• [TASK ITEM]:
Where a picture appears, skip it; print everything else in the records exactly as it stands.

════════════════════

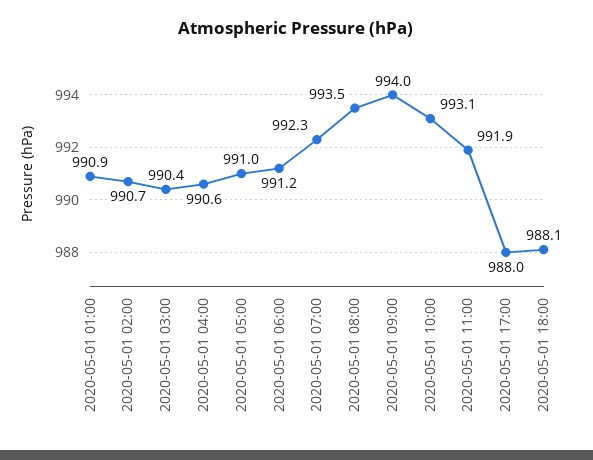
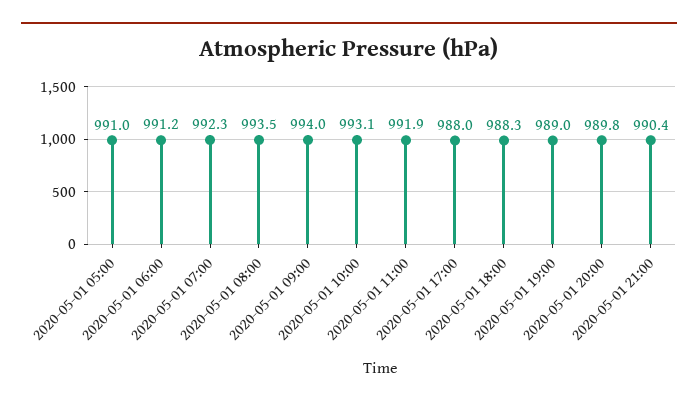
2020-05-01 01:00: 990.9 -> none
2020-05-01 02:00: 990.7 -> none
2020-05-01 03:00: 990.4 -> none
2020-05-01 04:00: 990.6 -> none
2020-05-01 18:00: 988.1 -> 988.3
2020-05-01 19:00: none -> 989
2020-05-01 20:00: none -> 989.8
2020-05-01 21:00: none -> 990.4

════════════════════

• [RESPONSE FOR THIS EXERCISE]:
2020-05-01 01:00: 990.9 -> none
2020-05-01 02:00: 990.7 -> none
2020-05-01 03:00: 990.4 -> none
2020-05-01 04:00: 990.6 -> none
2020-05-01 18:00: 988.1 -> 988.3
2020-05-01 19:00: none -> 989
2020-05-01 20:00: none -> 989.8
2020-05-01 21:00: none -> 990.4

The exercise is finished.